– Ну и что? – не смутился Шагала. – Пускай лучше мне глаз подобьёт, чем скажет потом, что я с ним учителя не встречал.
Деревенскому сироте к колотушкам было не привыкать. Его не уводили в котёл от мамкиных пирогов. Лихарь, возвращаясь с орудья, взял Шагалу в каком-то острожке, где мальчонку лупили почти ежедневно. На словах – за воровство. На деле – просто потому, что заступника не было. Лихарь и поднял над сиротой знак Владычицы, как Ветер когда-то – над ним самим.
Слова гнездарёнка поубавили ребятам веселья. У стеня лучше было ходить в чести, это понимал каждый. Так и вышло, что в сумерках почти весь народец потянулся за Шагалой во двор, где возле холодницы приступал к последнему «стоянию» Лихарь. Он вышел без пояса, в белёной чистой тельнице, как на жертвенный подвиг. Помедлил, глядя вверх, принимая на лицо капли мелкого дождика. Истово осенил грудь трёхчастным знаком Владычицы. Начал опускаться на колени…
…И тут из недр холодницы ударил хохот. Лёгкий, радостный, какой-то очень свободный, на два голоса. Лихарь отшатнулся, словно его пнули ногой. Не только ему показалось – хохотали над ним.
Мальчишки разом исчезли и больше не совались из-за угла, даже Шагала.
Никто не видел, как Лихарь закрыл руками лицо, ткнулся лбом в запертую дверь и так остался сидеть.
В потёмках холодницы Ворон босиком вышагивал от очажной пасти к придверным ступеням, потом назад. Прятал руки под мышками и то бормотал себе под нос, то напевал – тихонько, конечно. Всё время забывался, пальцы выползали наружу, принимались искать на груди кармашек с кугиклами. Тогда Ворон подносил их согнутыми ко рту, начинал дуть, как в дудочные ствольцы.
Ветер, может, и рад был бы обойтись без мельтешения перед глазами, но ученика не щунял. Знал уже: парню лучше всего сочинялось вот так, на ходу, на бегу. Котляр лишь раз укорно подал голос:
– Владычица, дай терпенья… Ты, значит, меня плясовой надумал порадовать?
Ворон даже остановился.
– Нет, учитель… Нет, конечно!
– Тогда что приплясываешь?
Ворон виновато моргнул:
– Воля твоя, отец… Больше не стану.
Лучший из учеников в самом деле был невозможен. Ведь вроде трепетно слушал, пока Ветер ему объяснял упущения и ошибки городского орудья… а в итоге что? Новая песня. Да небось опять такая, что и не похвалишься перед братьями по служению. Ветер не сводил глаз с ученика. Стáтью вымахал кому угодно на зависть, оплечился… а приглядишься – мальчишка. Язык вперёд ума на седмицу. Не допрыгался бы, когда учителя рядом не будет.

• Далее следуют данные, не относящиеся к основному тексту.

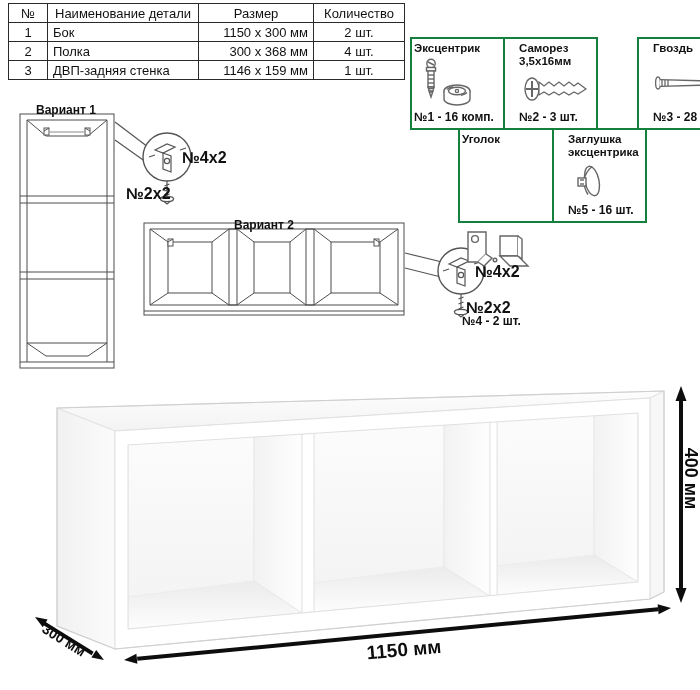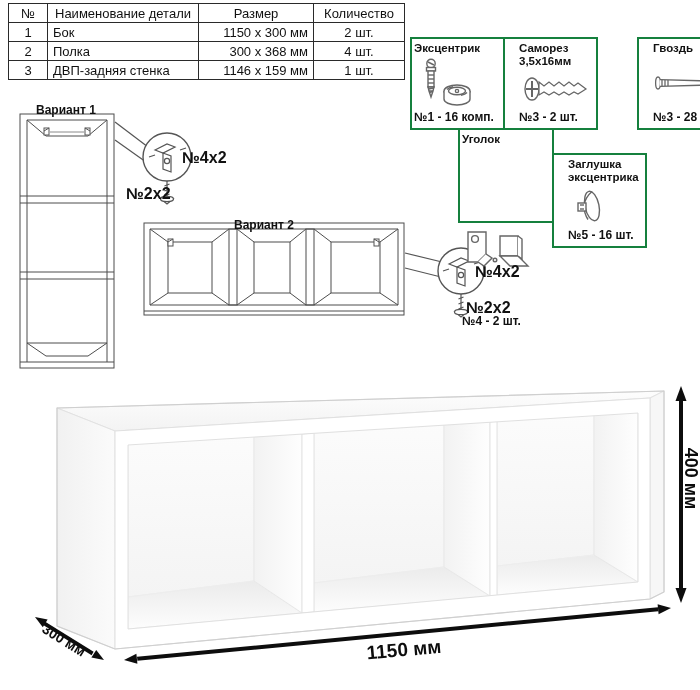"№3 - 2 шт." div.hw-count { text: 3 - 2 -> 2 - 3 }
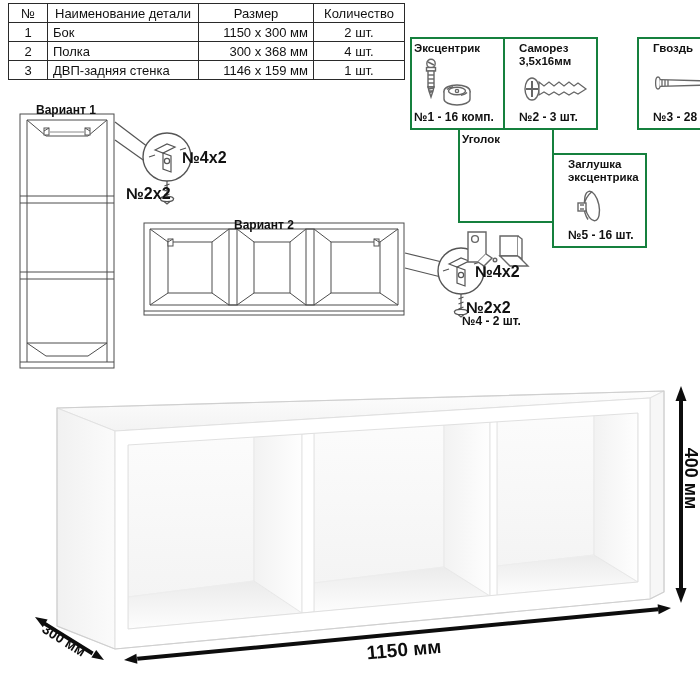"Заглушка" div.hwcell { margin-top: 25px -> none }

Ворон вдруг остановился. Незряче уставился на котляра. Губы шевелились, ноги переминались, как спутанные. Потом глаза вспыхнули:
– Учитель… Спросят внуки подросшие… Подскажи созвучье?
Вот опять. Поди разбери, нужно оно ему, это созвучье, или названого отца почтить вздумал? Другого в своё творение допускать – почти то же, что невесту доверить. Ветер это хорошо понимал.
– Внук, уйди по-хорошему… – прогудел он, не допустив ни тени насмешки.
Ворон ошалело уставился на него. Наконец хлопнул себя по бёдрам ладонями, сломался пополам от веселья.
Вышло так заразно, что с Вороном, придерживая ошейник, расхохотался Ветер.
Это и был смех, ударивший Лихаря по ту сторону двери.
Смеяться полулёжа да на цепи было неудобно и больно. В конце концов Ветер закашлялся, смолк. Ученик встревоженно бросился к нему, но котляр отмахнулся:
– Песня-то когда будет? Полдня бормочешь, туда-сюда бегаешь… Мóчи нету уже.
Нахальный дикомыт посмотрел сверху вниз, воздел палец, что-то быстро повторил про себя… Выпрямился во весь рост, расправил плечи, запел. Начал негромко, но разошёлся, голос легко объял холодницу, потёк сквозь дверь и окно… распространился по крепости, как в день, когда он пытался защитить Космохвоста.